You are viewing a plain text version of this content. The canonical link for it is here.
Posted to commits@cassandra.apache.org by "Stephen Mallette (Jira)" <ji...@apache.org> on 2020/05/26 19:19:00 UTC

[jira] [Assigned] (CASSANDRA-15821) Metrics Documentation Enhancements

     [ https://issues.apache.org/jira/browse/CASSANDRA-15821?page=com.atlassian.jira.plugin.system.issuetabpanels:all-tabpanel ]

Stephen Mallette reassigned CASSANDRA-15821:
--------------------------------------------

    Assignee: Stephen Mallette

I've started with some initial changes here: 

https://github.com/apache/cassandra/compare/trunk...spmallette:CASSANDRA-15821

I mostly focused on Table/Keyspace metrics and ClientRequest metrics, adding those items noted as missing in the referenced spreadsheet. I've updated the spreadsheet accordingly to keep track of where things are.

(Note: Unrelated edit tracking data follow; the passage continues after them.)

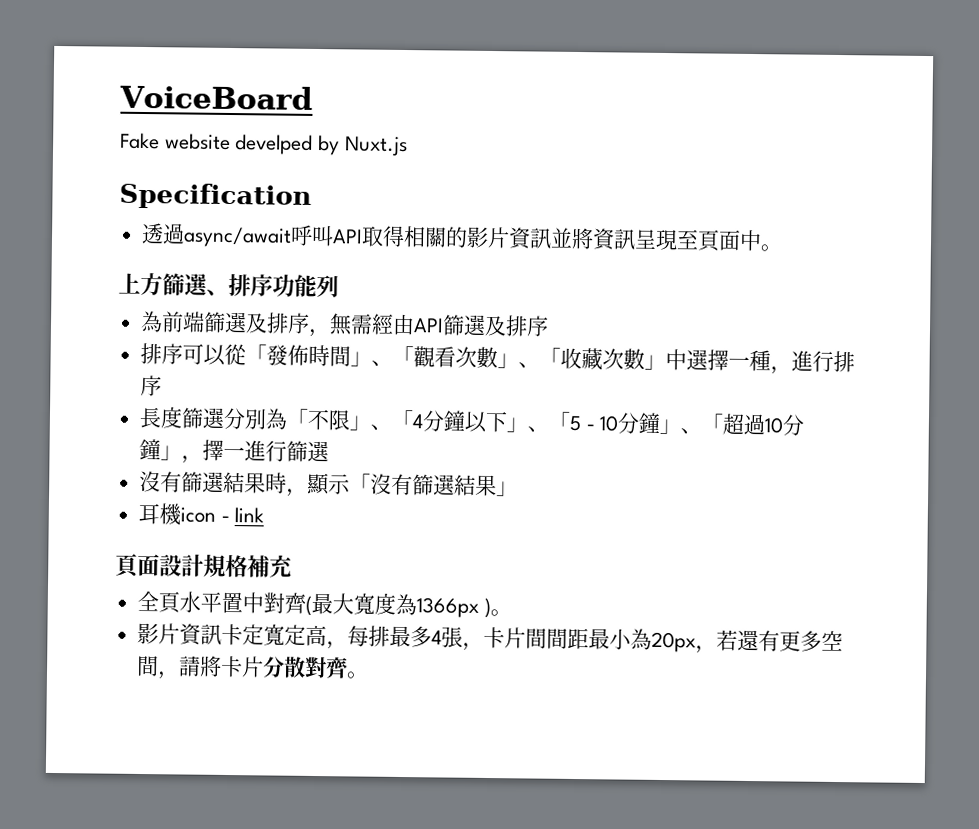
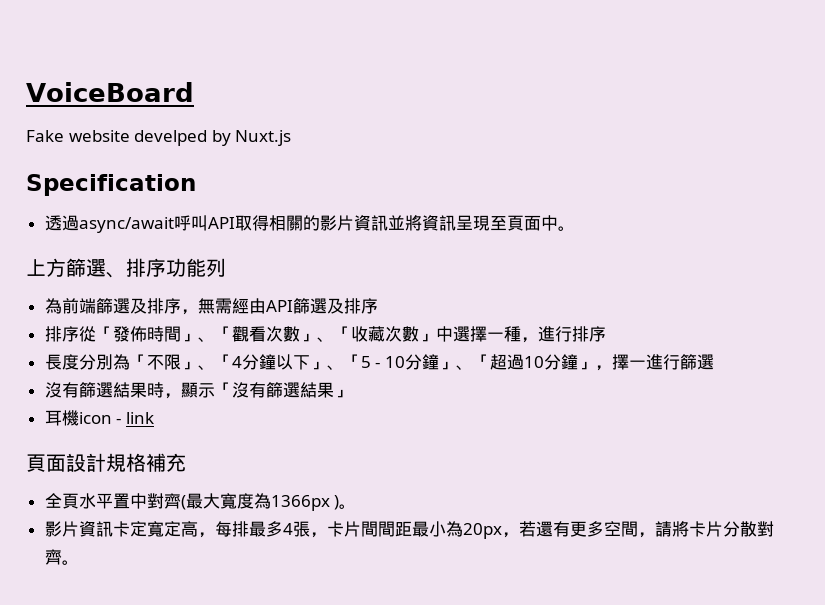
[182,343,227,366] 可以 -> (79, 334) none
[181,407,227,429] 篩選 -> (79, 362) none

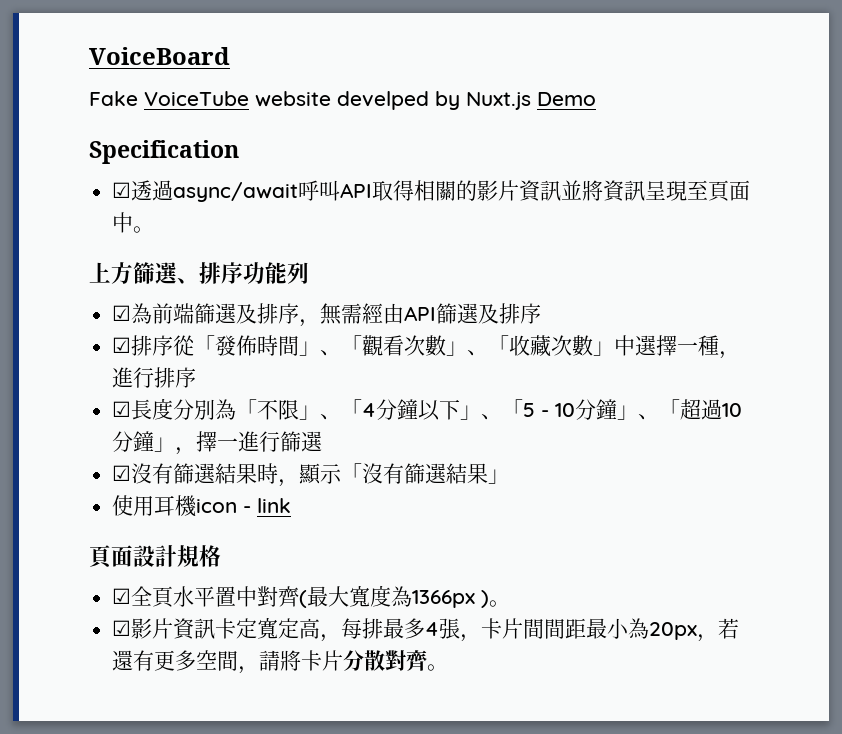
(64, 136) none -> [144,91,249,106] VoiceTube
(292, 138) none -> [537,92,596,106] Demo
(196, 185) none -> [112,182,132,198] ☑
(226, 267) none -> [112,305,132,321] ☑
(378, 306) none -> [112,337,132,353] ☑
(606, 334) none -> [112,401,132,417] ☑
(714, 362) none -> [112,465,132,481] ☑
(351, 393) none -> [112,495,155,516] 使用
[146,453,186,472] 補充 // -> [112,588,132,604] // ☑
(357, 506) none -> [112,620,132,636] ☑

At the risk of shifting a lot of things around I'd very much like to alphabetize the metric listings in the various tables. If anyone feels strongly against that for some reason, please let me know. I will save that particular change for my final steps with this issue. 

Note that I think there are some naming discrepancies among the Table/Keyspace metrics where the table and keyspace naming don't match for what I believe is the same metric:

* Table.SyncTime == Keyspace.RepairSyncTime
* Table.RepairedDataTrackingOverreadRows == Keyspace.RepairedOverreadRows
* Table.RepairedDataTrackingOverreadTime == Keyspace.RepairedOverreadTime
* Table.AllMemtablesHeapSize == Keyspace.AllMemtablesOnHeapDataSize
* Table.AllMemtablesOffHeapSize == Keyspace.AllMemtablesOffHeapDataSize
* Table.MemtableOnHeapSize == Keyspace.MemtableOnHeapDataSize
* Table.MemtableOffHeapSize == Keyspace.MemtableOffHeapDataSize

I've taken the liberty of documenting these items differently for now though I think it would be preferable to making the naming consistent (for which I could create another ticket). Unless there are objections to doing so, I will proceed in that fashion. I'm happy to hear any feedback - thanks!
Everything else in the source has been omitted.